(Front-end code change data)
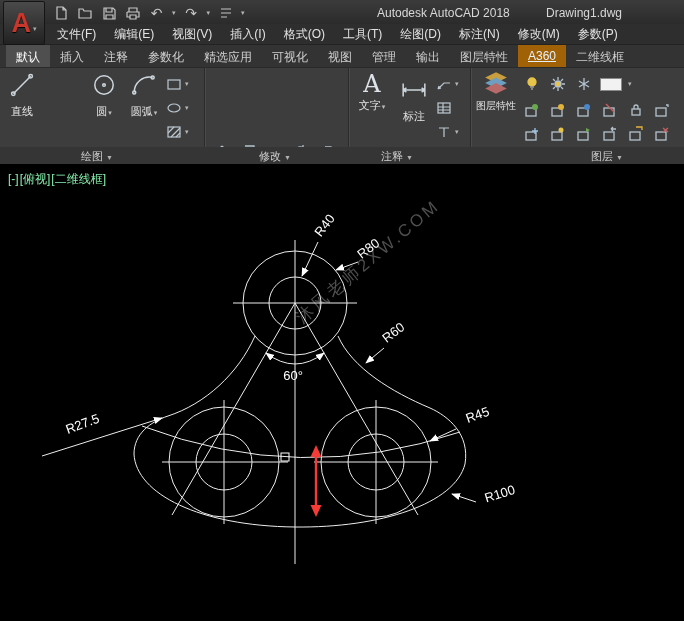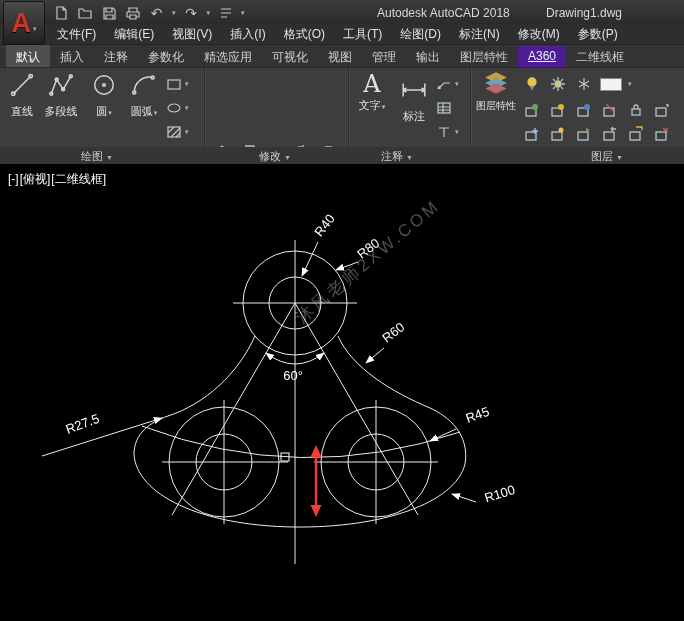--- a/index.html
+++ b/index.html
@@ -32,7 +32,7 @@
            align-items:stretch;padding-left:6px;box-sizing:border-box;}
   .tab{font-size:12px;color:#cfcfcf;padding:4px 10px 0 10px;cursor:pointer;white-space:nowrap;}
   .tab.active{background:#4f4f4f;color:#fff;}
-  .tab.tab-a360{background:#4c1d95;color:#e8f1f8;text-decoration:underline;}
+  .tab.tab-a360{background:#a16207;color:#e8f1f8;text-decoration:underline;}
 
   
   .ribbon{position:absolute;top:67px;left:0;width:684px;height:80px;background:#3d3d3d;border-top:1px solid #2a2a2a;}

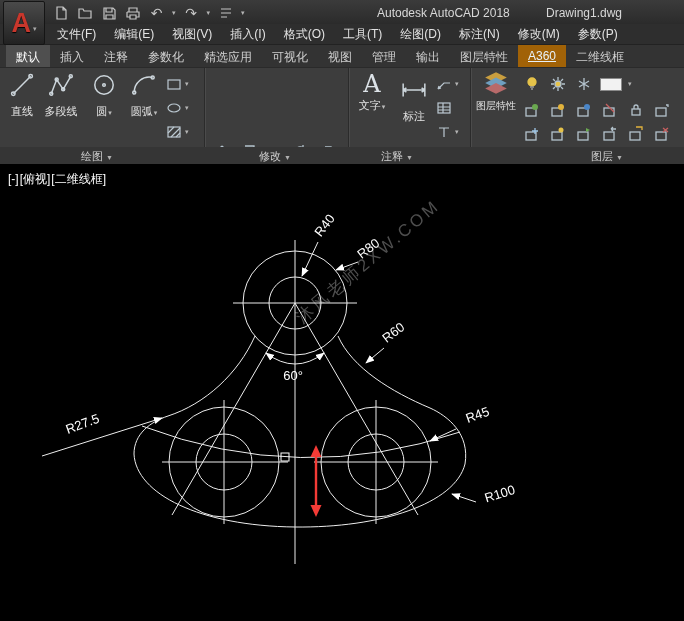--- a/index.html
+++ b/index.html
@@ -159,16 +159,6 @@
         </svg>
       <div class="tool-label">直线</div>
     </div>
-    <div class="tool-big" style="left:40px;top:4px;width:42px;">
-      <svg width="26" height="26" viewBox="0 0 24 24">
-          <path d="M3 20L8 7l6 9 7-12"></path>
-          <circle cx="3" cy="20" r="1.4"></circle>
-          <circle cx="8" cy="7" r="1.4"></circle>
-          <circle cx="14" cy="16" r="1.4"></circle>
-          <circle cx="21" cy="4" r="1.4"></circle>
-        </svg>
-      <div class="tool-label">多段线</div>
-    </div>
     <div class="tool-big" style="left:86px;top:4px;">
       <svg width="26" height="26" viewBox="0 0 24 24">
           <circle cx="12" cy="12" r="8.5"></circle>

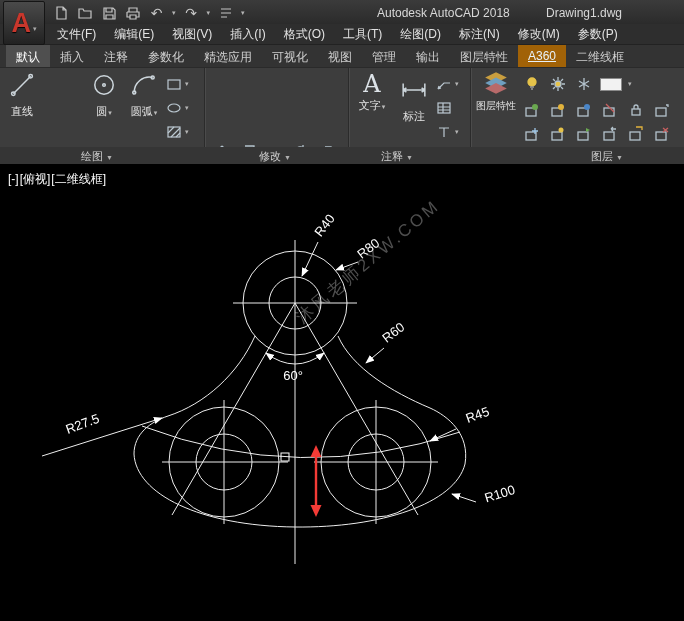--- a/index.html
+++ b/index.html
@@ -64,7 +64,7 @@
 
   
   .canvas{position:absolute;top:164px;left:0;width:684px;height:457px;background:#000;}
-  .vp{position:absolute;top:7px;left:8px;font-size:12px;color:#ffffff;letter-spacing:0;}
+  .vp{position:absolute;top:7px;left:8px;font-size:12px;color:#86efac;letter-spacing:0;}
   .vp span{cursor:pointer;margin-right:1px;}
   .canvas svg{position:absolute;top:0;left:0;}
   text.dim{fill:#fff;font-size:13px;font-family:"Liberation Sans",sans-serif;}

◆ **EXERCISE**:
Repeat the records above exactly. Pictures do not belong in the copy.

◆ **RESPONSE TO THE TASK**:
--- a/index.html
+++ b/index.html
@@ -32,7 +32,7 @@
            align-items:stretch;padding-left:6px;box-sizing:border-box;}
   .tab{font-size:12px;color:#cfcfcf;padding:4px 10px 0 10px;cursor:pointer;white-space:nowrap;}
   .tab.active{background:#4f4f4f;color:#fff;}
-  .tab.tab-a360{background:#4c1d95;color:#e8f1f8;text-decoration:underline;}
+  .tab.tab-a360{background:#a16207;color:#e8f1f8;text-decoration:underline;}
 
   
   .ribbon{position:absolute;top:67px;left:0;width:684px;height:80px;background:#3d3d3d;border-top:1px solid #2a2a2a;}

--- a/index.html
+++ b/index.html
@@ -159,16 +159,6 @@
         </svg>
       <div class="tool-label">直线</div>
     </div>
-    <div class="tool-big" style="left:40px;top:4px;width:42px;">
-      <svg width="26" height="26" viewBox="0 0 24 24">
-          <path d="M3 20L8 7l6 9 7-12"></path>
-          <circle cx="3" cy="20" r="1.4"></circle>
-          <circle cx="8" cy="7" r="1.4"></circle>
-          <circle cx="14" cy="16" r="1.4"></circle>
-          <circle cx="21" cy="4" r="1.4"></circle>
-        </svg>
-      <div class="tool-label">多段线</div>
-    </div>
     <div class="tool-big" style="left:86px;top:4px;">
       <svg width="26" height="26" viewBox="0 0 24 24">
           <circle cx="12" cy="12" r="8.5"></circle>

--- a/index.html
+++ b/index.html
@@ -64,7 +64,7 @@
 
   
   .canvas{position:absolute;top:164px;left:0;width:684px;height:457px;background:#000;}
-  .vp{position:absolute;top:7px;left:8px;font-size:12px;color:#ffffff;letter-spacing:0;}
+  .vp{position:absolute;top:7px;left:8px;font-size:12px;color:#86efac;letter-spacing:0;}
   .vp span{cursor:pointer;margin-right:1px;}
   .canvas svg{position:absolute;top:0;left:0;}
   text.dim{fill:#fff;font-size:13px;font-family:"Liberation Sans",sans-serif;}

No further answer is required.